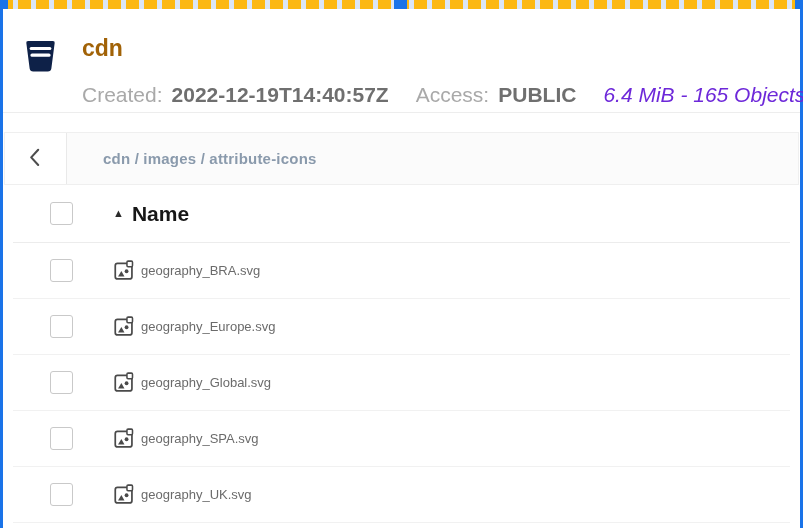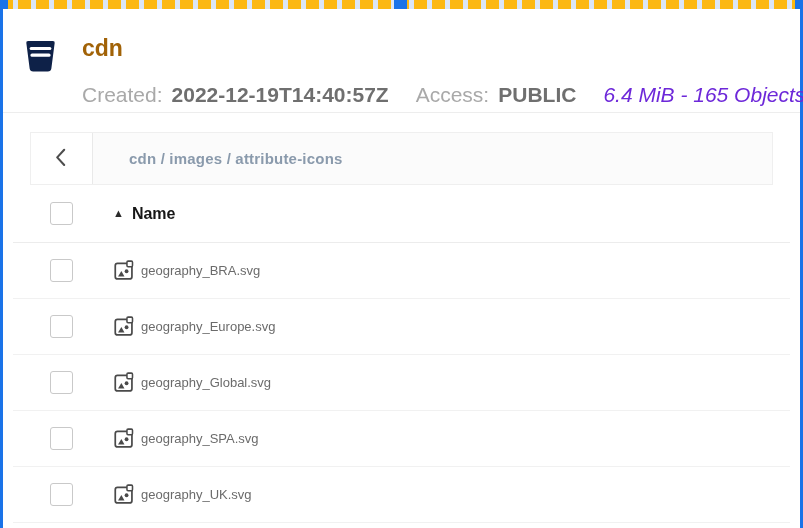--- a/index.html
+++ b/index.html
@@ -25,33 +25,33 @@
                    display:flex; align-items:flex-start; }
   .bucket-icon-wrap { width:33px; height:36px; margin-top:3px; flex:0 0 auto; }
   .bucket-info  { margin-left:25px; }
   .bucket-title { font-size:23px; font-weight:bold; color:#a16207; line-height:1.15; }
   .bucket-meta  { margin-top:22px; font-size:21px; display:flex; align-items:baseline; white-space:nowrap; }
   .meta-label   { color:#a9a9a9; margin-right:9px; }
   .meta-value   { color:#6f6f6f; font-weight:bold;text-align:center; }
   .meta-gap     { margin-left:27px; }
   .meta-summary { color:#6d28d9; margin-left:27px;font-style:italic; }
 
-  .crumb-bar { margin:19px 27px 0; height:53px; border:1px solid #efefef; display:flex; }
+  .crumb-bar { margin:19px 1px 0; height:53px; border:1px solid #efefef; display:flex; }
   .back-btn  { width:62px; border-right:1px solid #e9e9e9; background:#fff;
                display:flex; align-items:center; justify-content:center; cursor:pointer; }
   .crumb-area { flex:1; background:#fbfbfb; display:flex; align-items:center; padding-left:36px; }
   .crumb-text { color:#8a9aac; font-weight:600; font-size:15px; letter-spacing:.2px; }
 
   .object-table { margin:0 10px; }
   .thead { height:58px; display:flex; align-items:center; border-bottom:1px solid #ececec; }
   .checkbox { width:23px; height:23px; border:1px solid #c9c9c9; border-radius:3px;
               background:#fff; margin-left:37px; flex:0 0 auto; cursor:pointer; }
   .sort-wrap { margin-left:40px; display:flex; align-items:center; cursor:pointer; }
   .sort-icon { font-size:11px; color:#2b2b2b; margin-right:8px; line-height:1; }
-  .head-label { font-size:16px; font-weight:bold; color:#171717; }
+  .head-label { font-size:21px; font-weight:bold; color:#171717; }
   .trow { height:56px; display:flex; align-items:center; border-bottom:1px solid #f1f1f1; cursor:pointer; }
   .obj-icon { margin-left:39px; width:23px; height:23px; flex:0 0 auto; }
   .obj-name { margin-left:6px; font-size:13px; color:#6b6b6b; }
 </style>
 </head>
 <body>
 
 <div class="screenshot">
 
   <div class="sel-top"></div>

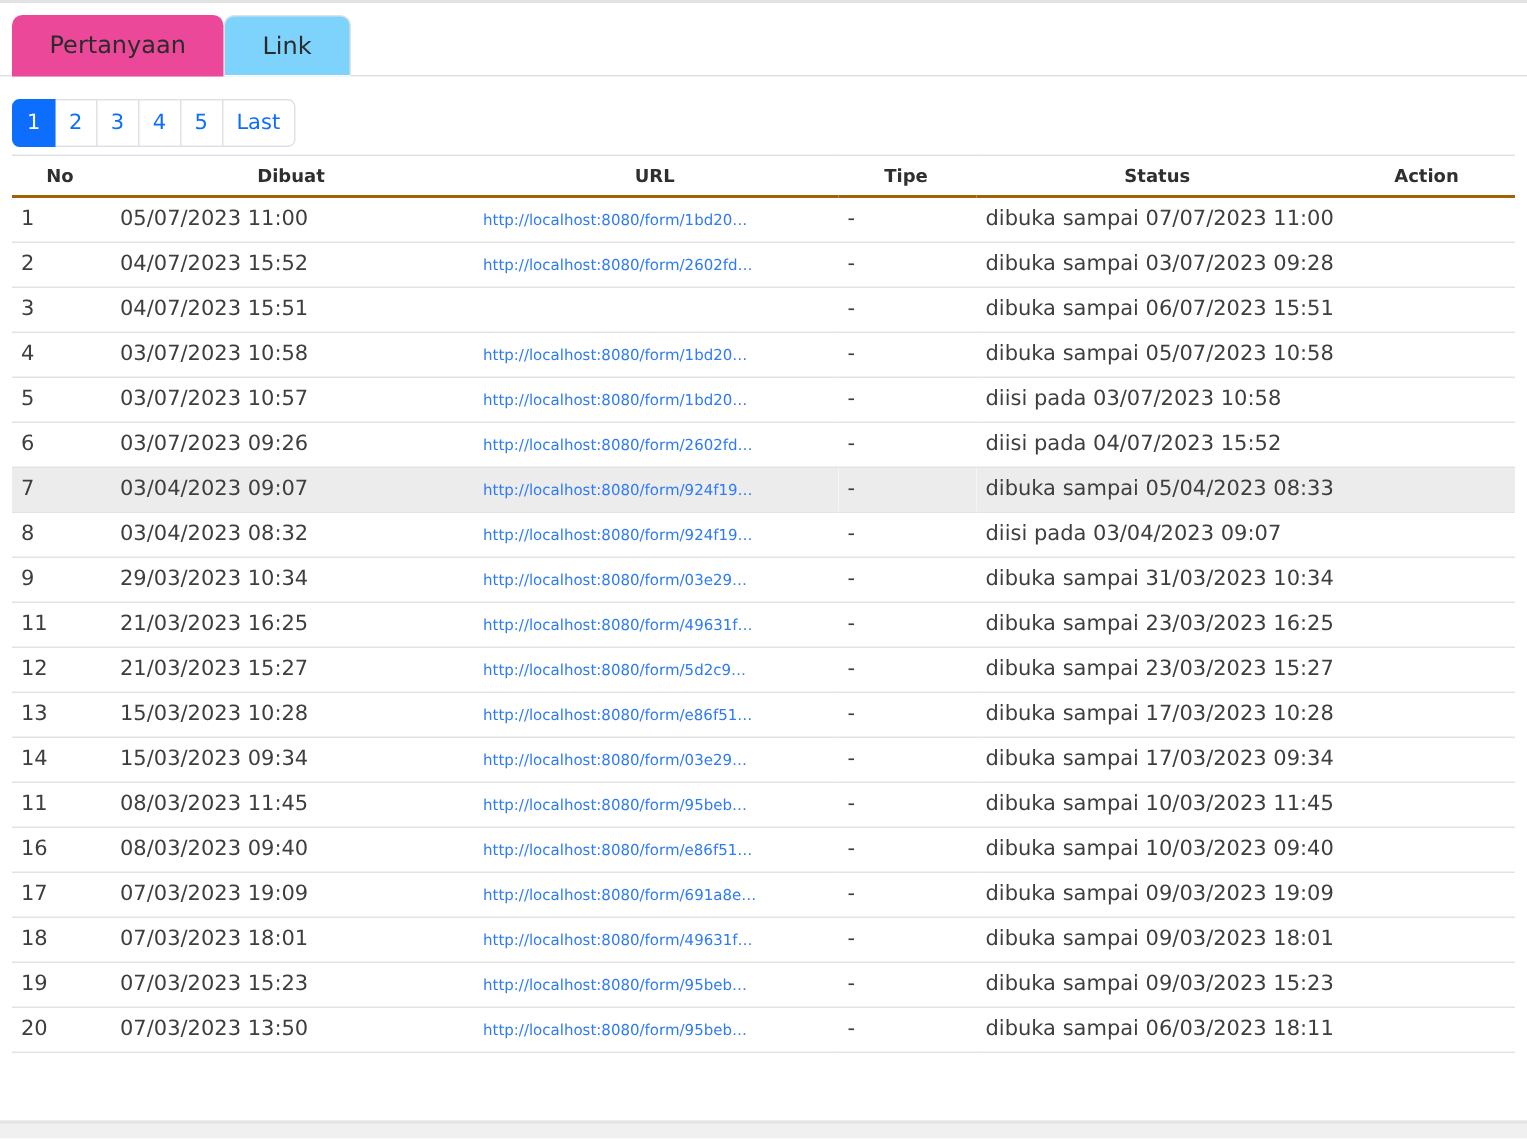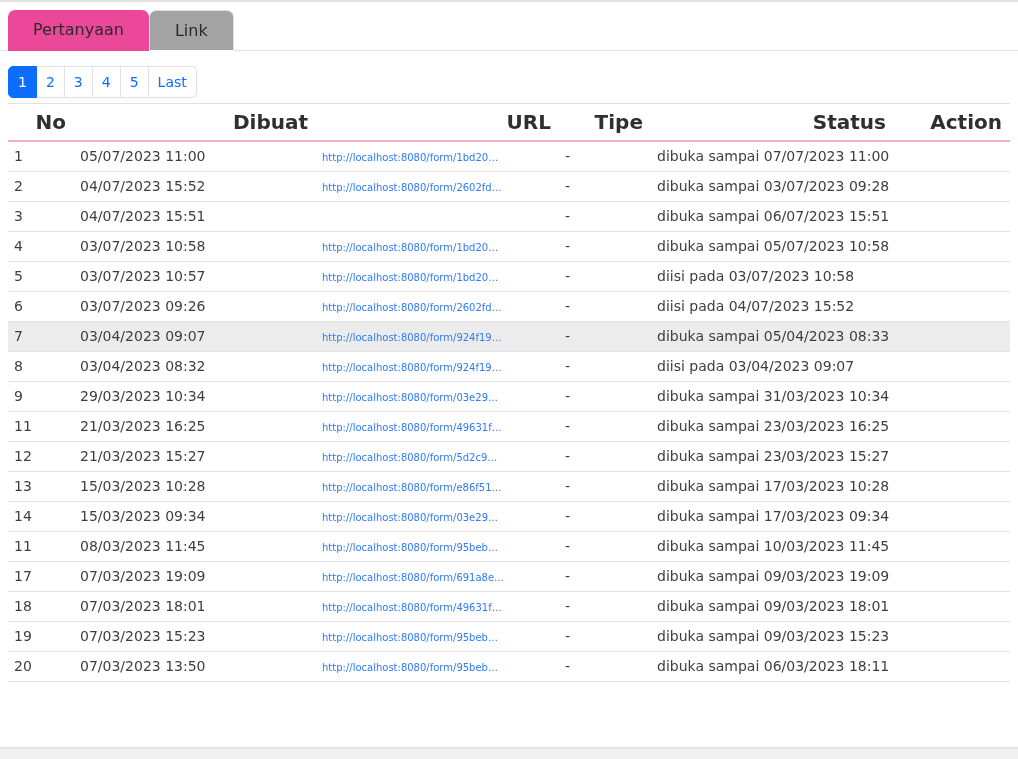--- a/index.html
+++ b/index.html
@@ -19,39 +19,39 @@
   }
   .top-strip{height:2px;background:#e2e2e2;}
 
   
   .tabbar{margin-top:8px;padding-left:8px;border-bottom:1px solid var(--border-light);display:flex;align-items:flex-end;}
   .tab{
     height:41px;line-height:40px;padding:0 25px;font-size:16px;color:#2b2b2b;
     border-radius:7px 7px 0 0;margin-bottom:-1px;cursor:pointer;white-space:nowrap;
   }
   .tab.is-inactive{background:#ec4899;}
-  .tab.is-active{background:#a3a3a3;border:1px solid var(--border-light);border-bottom:1px solid #fff;}
+  .tab.is-active{background:#7dd3fc;border:1px solid var(--border-light);border-bottom:1px solid #fff;}
 
   
   .pagination{margin:15px 0 0 8px;display:inline-flex;}
   .page-link{
     font-size:14px;color:var(--accent);background:#fff;border:1px solid var(--border-light);
     padding:5px 0;min-width:26px;text-align:center;margin-left:-1px;text-decoration:none;
     line-height:20px;padding-left:9px;padding-right:9px;cursor:pointer;position:relative;
   }
   .page-link:first-child{border-radius:5px 0 0 5px;margin-left:0;}
   .page-link:last-child{border-radius:0 5px 5px 0;}
   .page-link.active{background:var(--accent);border-color:var(--accent);color:#fff;z-index:1;}
 
   
   .table-wrap{margin:5px 8px 0 8px;}
   table{width:100%;border-collapse:collapse;table-layout:fixed;border-top:1px solid var(--border-light);}
   th{
-    text-align:right;font-size:20px;font-weight:bold;color:#2f2f2f;
-    padding:6px 8px 6px 6px;border-bottom:2px solid #f9a8d4;white-space:nowrap;
+    text-align:center;font-size:12px;font-weight:bold;color:#2f2f2f;
+    padding:6px 8px 6px 6px;border-bottom:2px solid #a16207;white-space:nowrap;
   }
   td{
     font-size:14px;padding:5px 8px 5px 6px;border-bottom:1px solid var(--row-border);
     white-space:nowrap;overflow:hidden;height:30px;
   }
   tr.highlight td{background:var(--row-highlight);}
   a.url-link{color:var(--link);text-decoration:none;font-size:10px;cursor:pointer;}
 
   
   .footer-strip{position:absolute;left:0;right:0;bottom:0;height:12px;background:#f0f0f0;border-top:2px solid #e4e4e4;}
@@ -218,20 +218,28 @@
 
   <tr>
     <td>11</td>
     <td>08/03/2023 11:45</td>
     <td><a class="url-link">http://localhost:8080/form/95beb…</a></td>
     <td>-</td>
     <td>dibuka sampai 10/03/2023 11:45</td>
     <td></td>
   </tr>
 
+  <tr>
+    <td>16</td>
+    <td>08/03/2023 09:40</td>
+    <td><a class="url-link">http://localhost:8080/form/e86f51…</a></td>
+    <td>-</td>
+    <td>dibuka sampai 10/03/2023 09:40</td>
+    <td></td>
+  </tr>
 
   <tr>
     <td>17</td>
     <td>07/03/2023 19:09</td>
     <td><a class="url-link">http://localhost:8080/form/691a8e…</a></td>
     <td>-</td>
     <td>dibuka sampai 09/03/2023 19:09</td>
     <td></td>
   </tr>
 

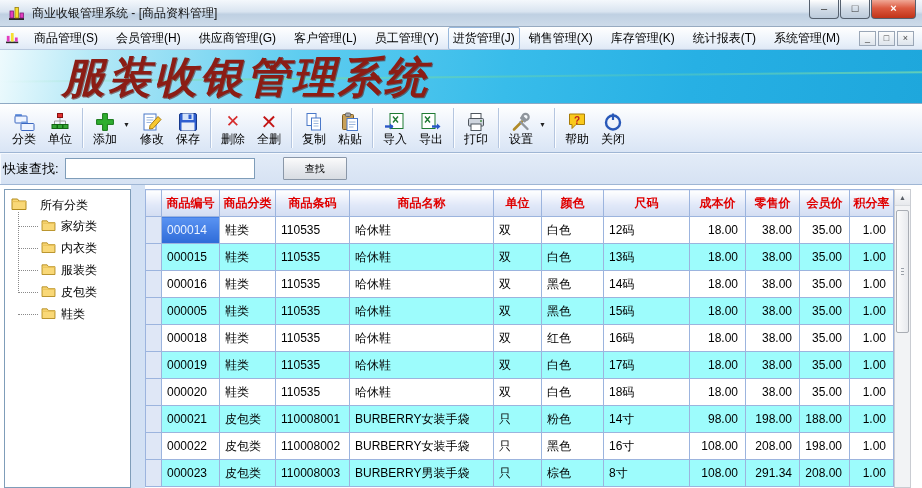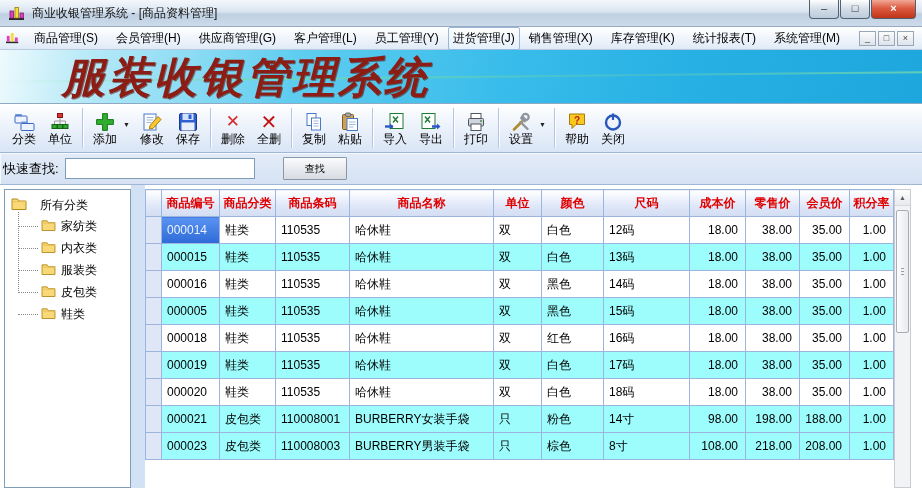--- a/index.html
+++ b/index.html
@@ -525,31 +525,45 @@
               <td>110008001</td>
               <td>BURBERRY女装手袋</td>
               <td>只</td>
               <td>粉色</td>
               <td>14寸</td>
               <td class="num">98.00</td>
               <td class="num">198.00</td>
               <td class="num">188.00</td>
               <td class="num">1.00</td>
             </tr>
+            <tr>
+              <td class="ind"></td>
+              <td>000022</td>
+              <td>皮包类</td>
+              <td>110008002</td>
+              <td>BURBERRY女装手袋</td>
+              <td>只</td>
+              <td>黑色</td>
+              <td>16寸</td>
+              <td class="num">108.00</td>
+              <td class="num">208.00</td>
+              <td class="num">198.00</td>
+              <td class="num">1.00</td>
+            </tr>
             <tr class="alt">
               <td class="ind"></td>
               <td>000023</td>
               <td>皮包类</td>
               <td>110008003</td>
               <td>BURBERRY男装手袋</td>
               <td>只</td>
               <td>棕色</td>
               <td>8寸</td>
               <td class="num">108.00</td>
-              <td class="num">218.00</td>
+              <td class="num">291.34</td>
               <td class="num">208.00</td>
               <td class="num">1.00</td>
             </tr>
           </tbody>
       </table>
       <div class="vscroll">
         <div class="vs-arrow">▲</div>
         <div class="vs-thumb">
           <div class="vs-grip"></div>
         </div>

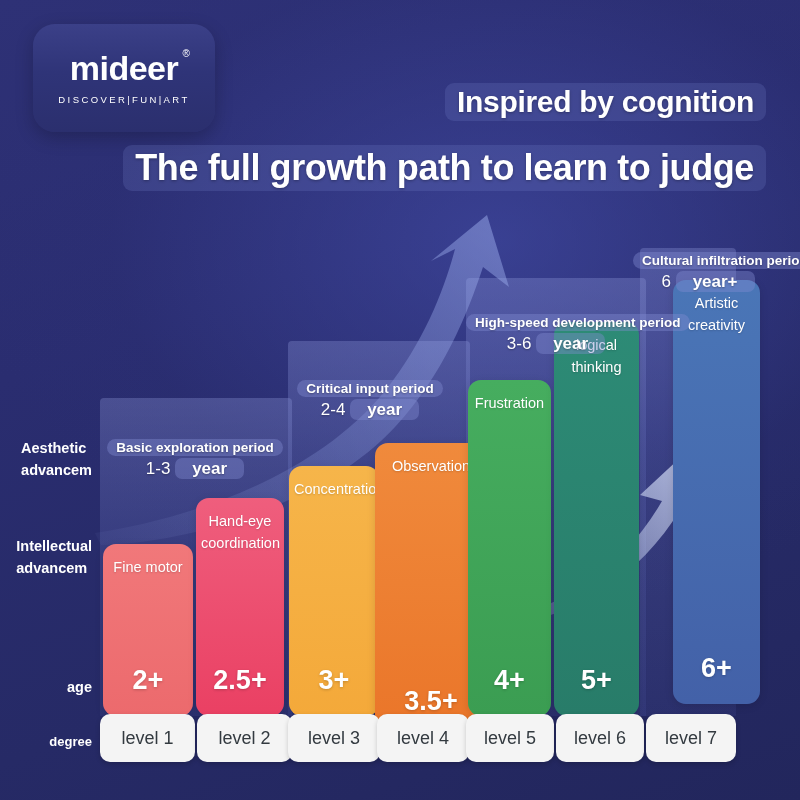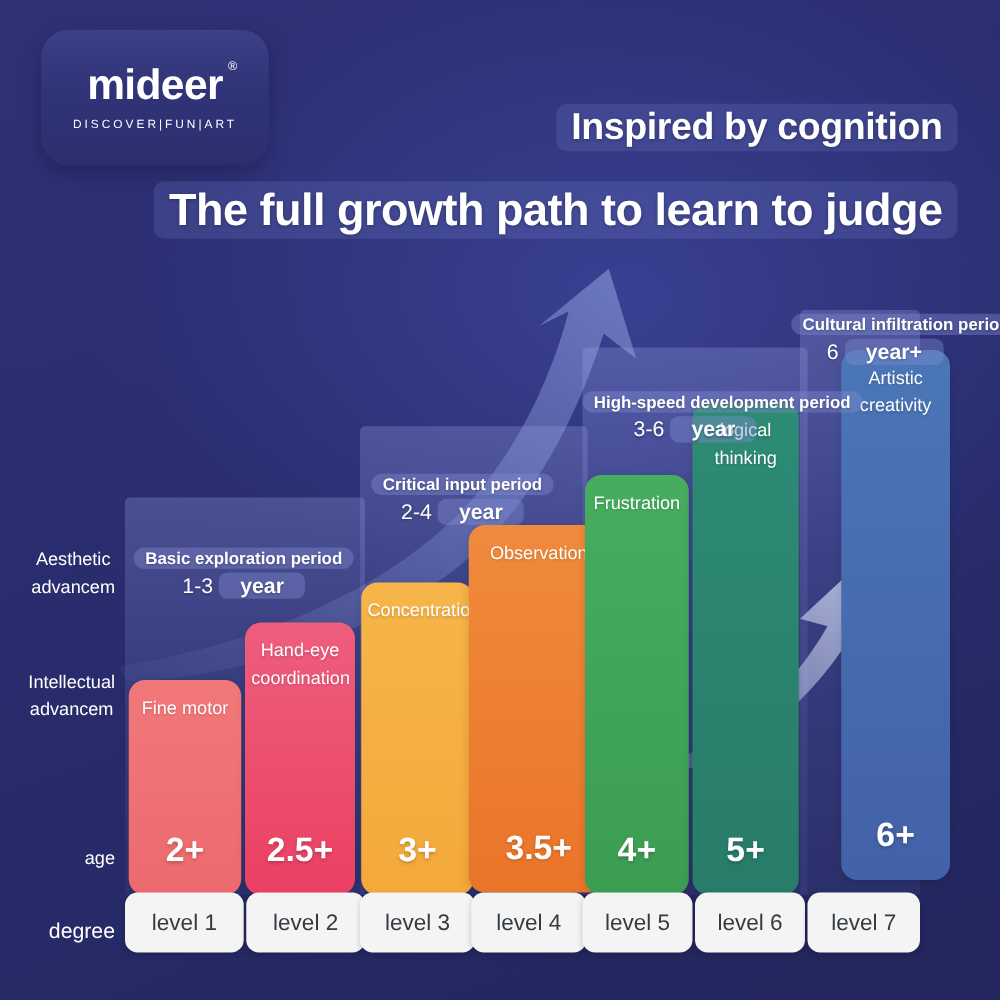--- a/index.html
+++ b/index.html
@@ -137,31 +137,31 @@
     display: flex; align-items: center; justify-content: center;
     color: #333a40;
     font-size: 18px;
     box-shadow: 0 2px 5px rgba(0,0,0,0.18);
   }
 
   
   .rowlabel {
     position: absolute;
     right: 708px;
-    text-align: center;
-    color: #ffffff;
-    font-weight: normal;
+    text-align: left;
+    color: #ffffff;
+    font-weight: bold;
     font-size: 14.5px;
     line-height: 1.55;
     white-space: nowrap;
   }
   #label-aesthetic    { top: 437px; }
   #label-intellectual { top: 535px; }
   #label-age          { top: 676px; font-size: 14.5px; }
-  #label-degree       { top: 732px; font-size: 17px; }
+  #label-degree       { top: 732px; font-size: 13px; }
 </style>
 </head>
 <body>
 
 <div id="stage">
 
   <div id="steps-layer">
       <div class="step" style="left: 100px; top: 398px; width: 192px; height: 318px;"></div>
       <div class="step" style="left: 288px; top: 341px; width: 182px; height: 375px;"></div>
       <div class="step" style="left: 466px; top: 278px; width: 180px; height: 438px;"></div>
@@ -220,21 +220,21 @@
         <div class="bar-age">2+</div>
       </div>
       <div class="bar" style="left: 196px; width: 88px; height: 218px; top: 498px; background: linear-gradient(rgb(239, 94, 125) 0%, rgb(234, 64, 99) 100%);">
         <div class="bar-skill">Hand-eye coordination</div>
         <div class="bar-age">2.5+</div>
       </div>
       <div class="bar" style="left: 289px; width: 90px; height: 250px; top: 466px; background: linear-gradient(rgb(246, 181, 74) 0%, rgb(244, 169, 58) 100%);">
         <div class="bar-skill">Concentration</div>
         <div class="bar-age">3+</div>
       </div>
-      <div class="bar" style="left: 375px; width: 112px; height: 294px; top: 420px; background: linear-gradient(rgb(240, 138, 60) 0%, rgb(234, 117, 41) 100%);">
+      <div class="bar" style="left: 375px; width: 112px; height: 294px; top: 443px; background: linear-gradient(rgb(240, 138, 60) 0%, rgb(234, 117, 41) 100%);">
         <div class="bar-skill">Observation</div>
         <div class="bar-age">3.5+</div>
       </div>
       <div class="bar" style="left: 468px; width: 83px; height: 336px; top: 380px; background: linear-gradient(rgb(70, 173, 95) 0%, rgb(59, 157, 82) 100%);">
         <div class="bar-skill">Frustration</div>
         <div class="bar-age">4+</div>
       </div>
       <div class="bar" style="left: 554px; width: 85px; height: 394px; top: 322px; background: linear-gradient(rgb(45, 139, 118) 0%, rgb(40, 124, 105) 100%);">
         <div class="bar-skill">logical thinking</div>
         <div class="bar-age">5+</div>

════════════════

• Your task
On how many lines of the data does the word "meta" appear? Only the number is wanted.

• Task response
5